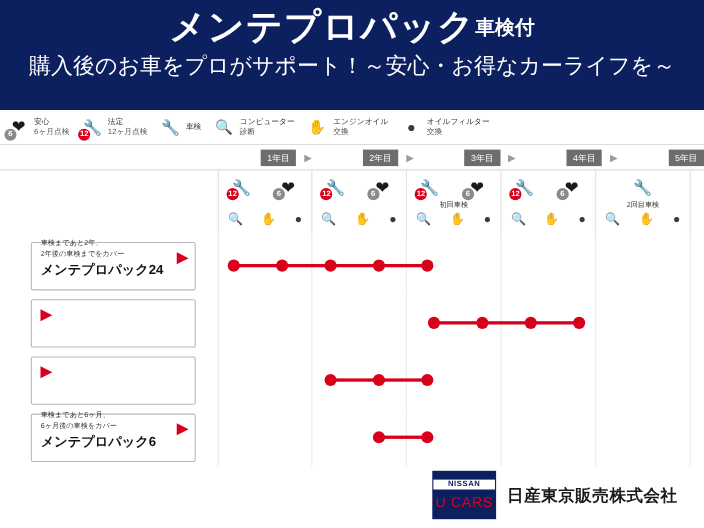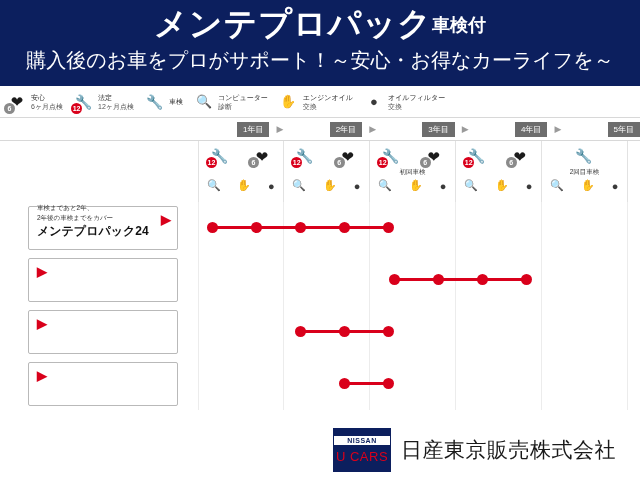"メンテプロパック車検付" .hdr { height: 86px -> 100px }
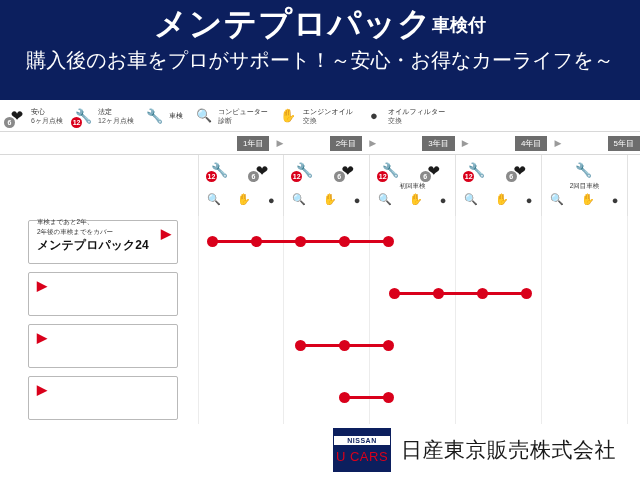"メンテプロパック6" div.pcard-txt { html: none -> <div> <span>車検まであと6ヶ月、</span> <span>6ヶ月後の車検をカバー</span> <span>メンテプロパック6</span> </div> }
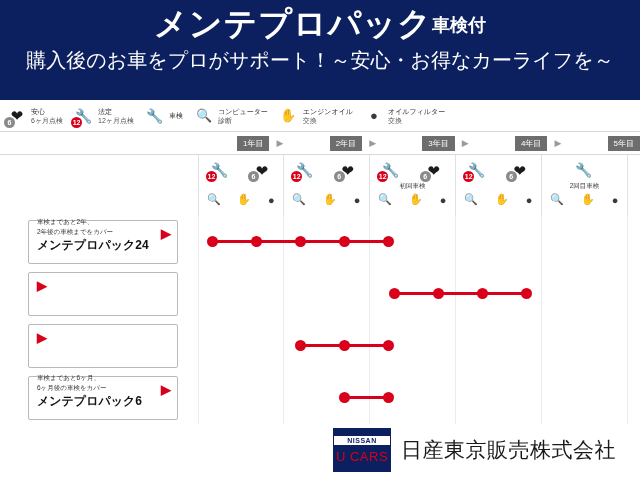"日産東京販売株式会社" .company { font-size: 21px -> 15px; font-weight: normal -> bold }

# # # # #

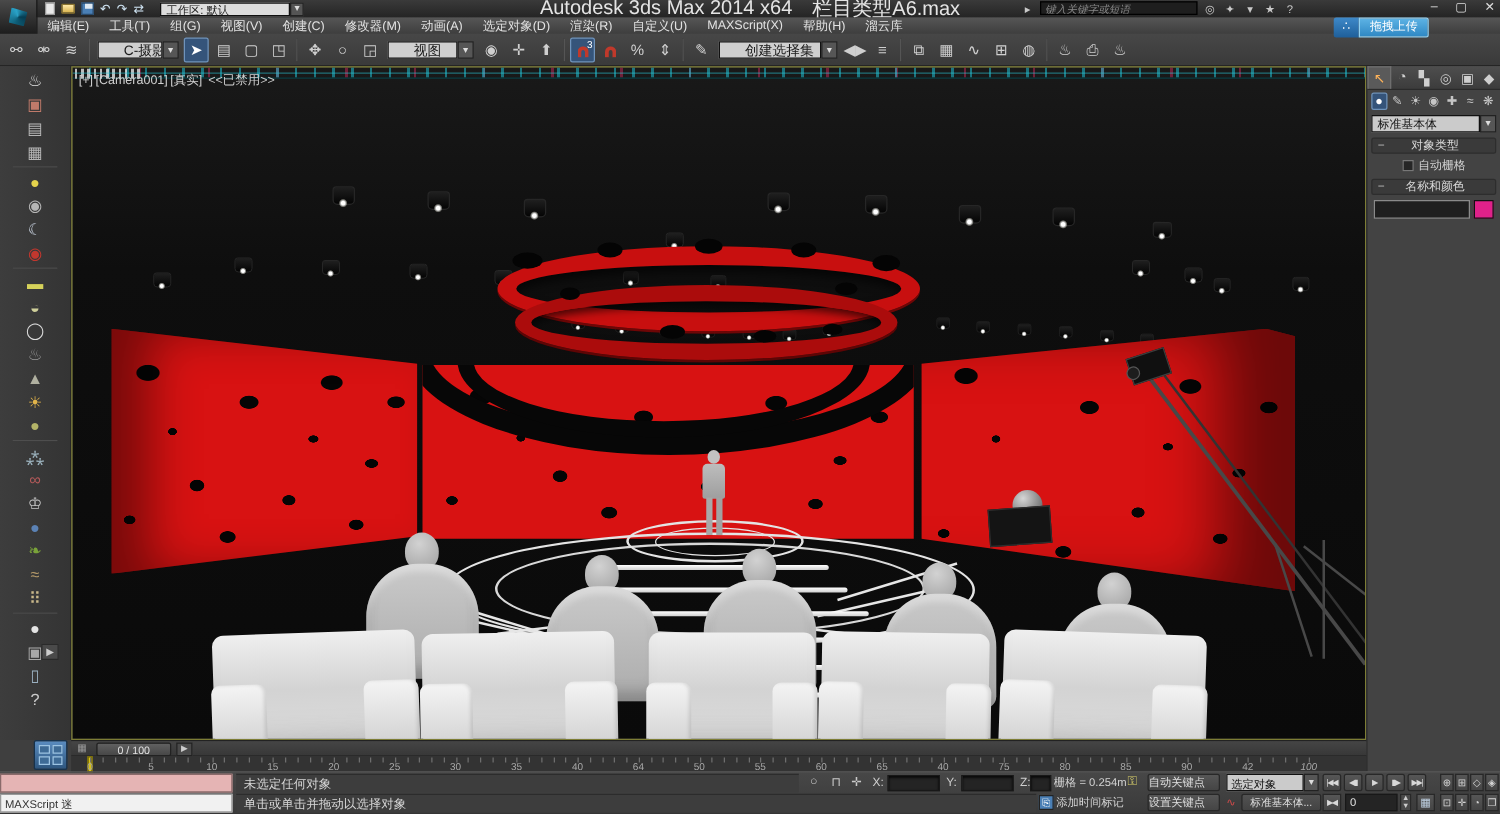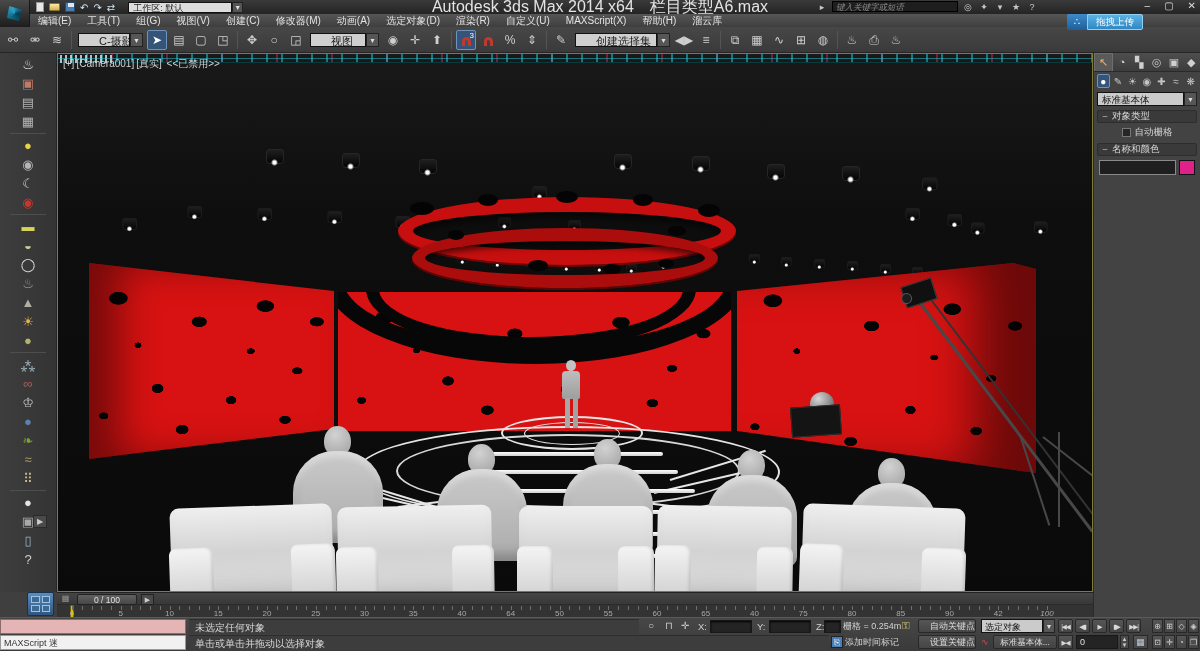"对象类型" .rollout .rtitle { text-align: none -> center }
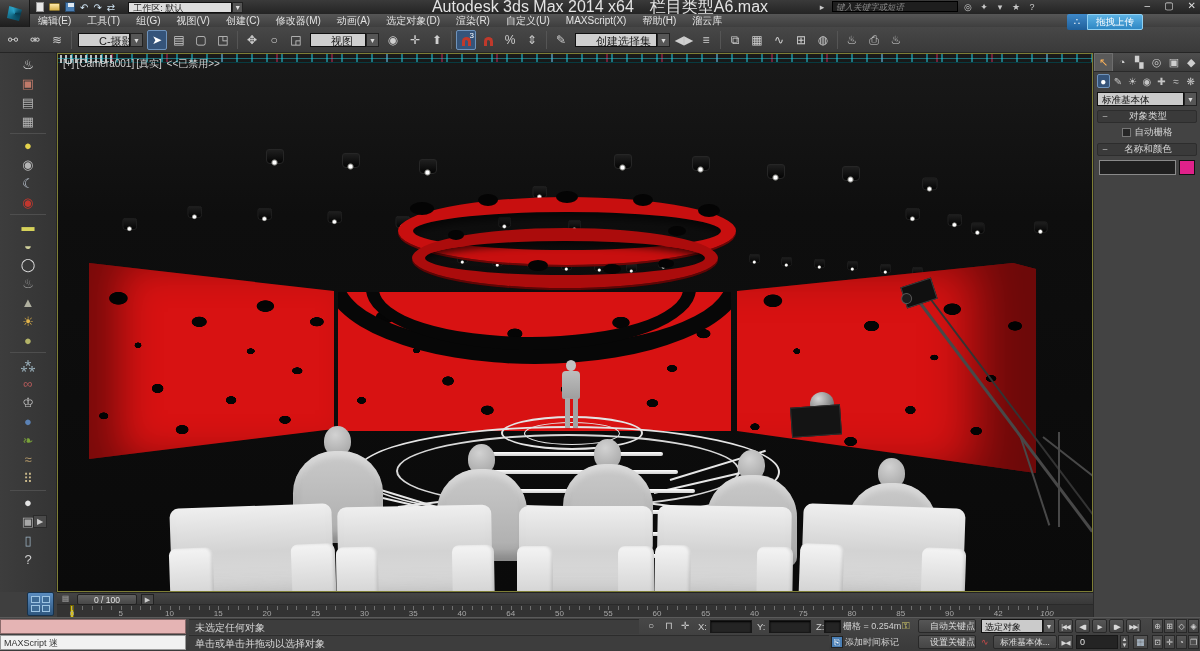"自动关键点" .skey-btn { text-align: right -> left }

# # # # #

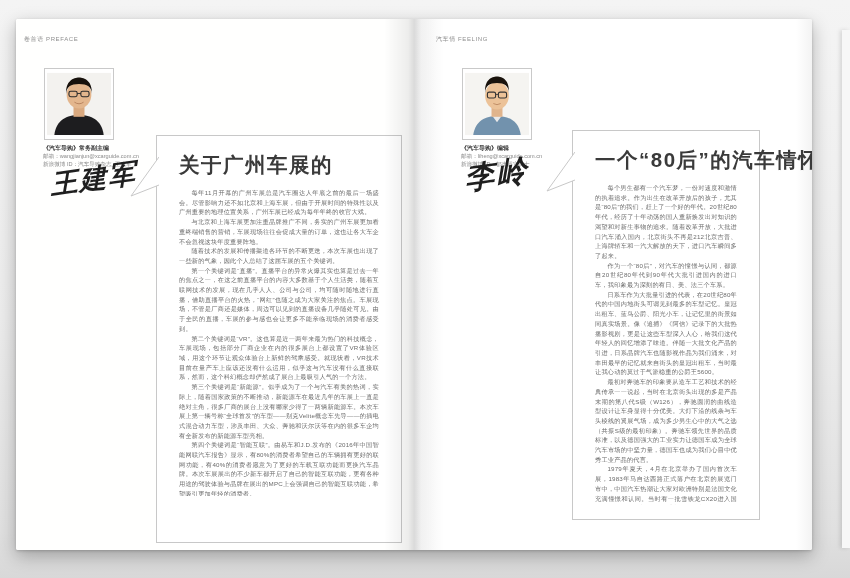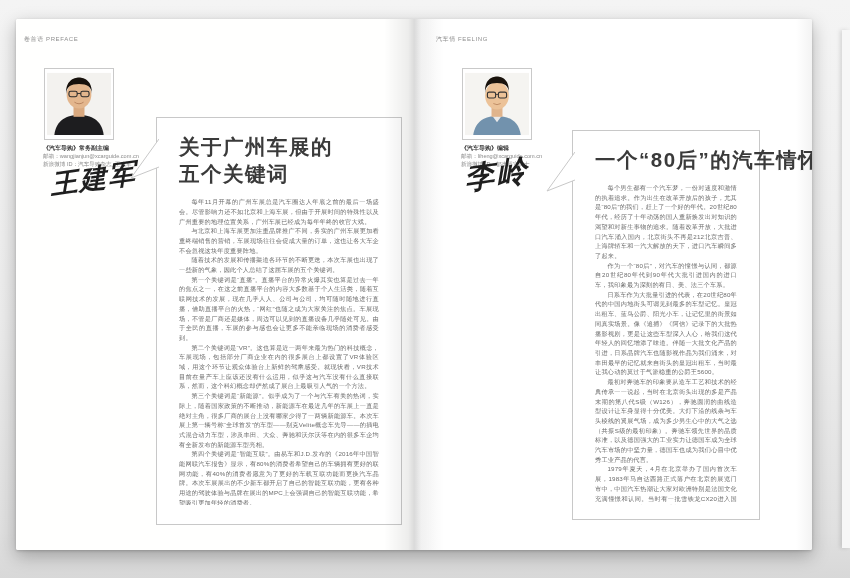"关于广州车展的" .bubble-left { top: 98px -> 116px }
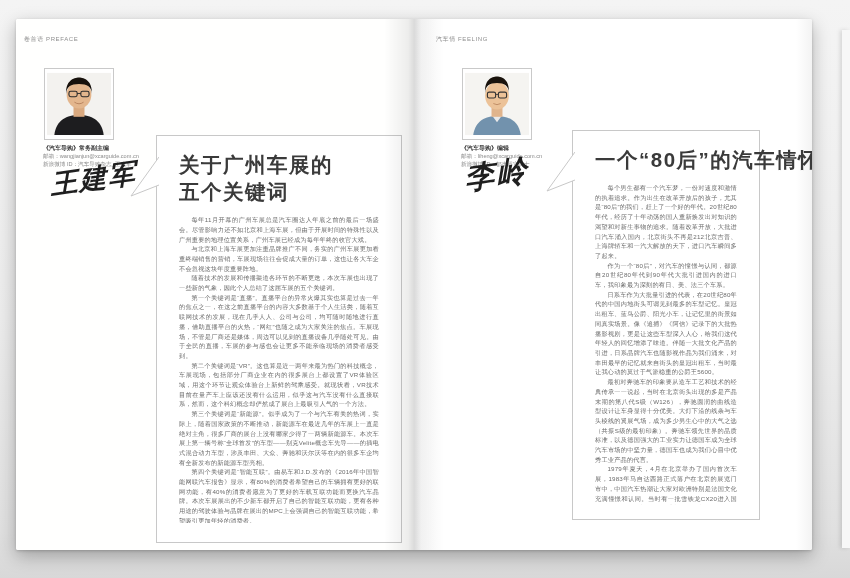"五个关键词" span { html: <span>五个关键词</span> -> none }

# # # # #

TASK INSTRUCTIONS
The stretch above running from the line with "top: 98px ->" through the line with "html: <span>五个关键词</span> ->" is all you should copy, exactly, leaving out the pictures.

ANSWER TO THIS PROBLEM
"关于广州车展的" .bubble-left { top: 98px -> 116px }
"五个关键词" span { html: <span>五个关键词</span> -> none }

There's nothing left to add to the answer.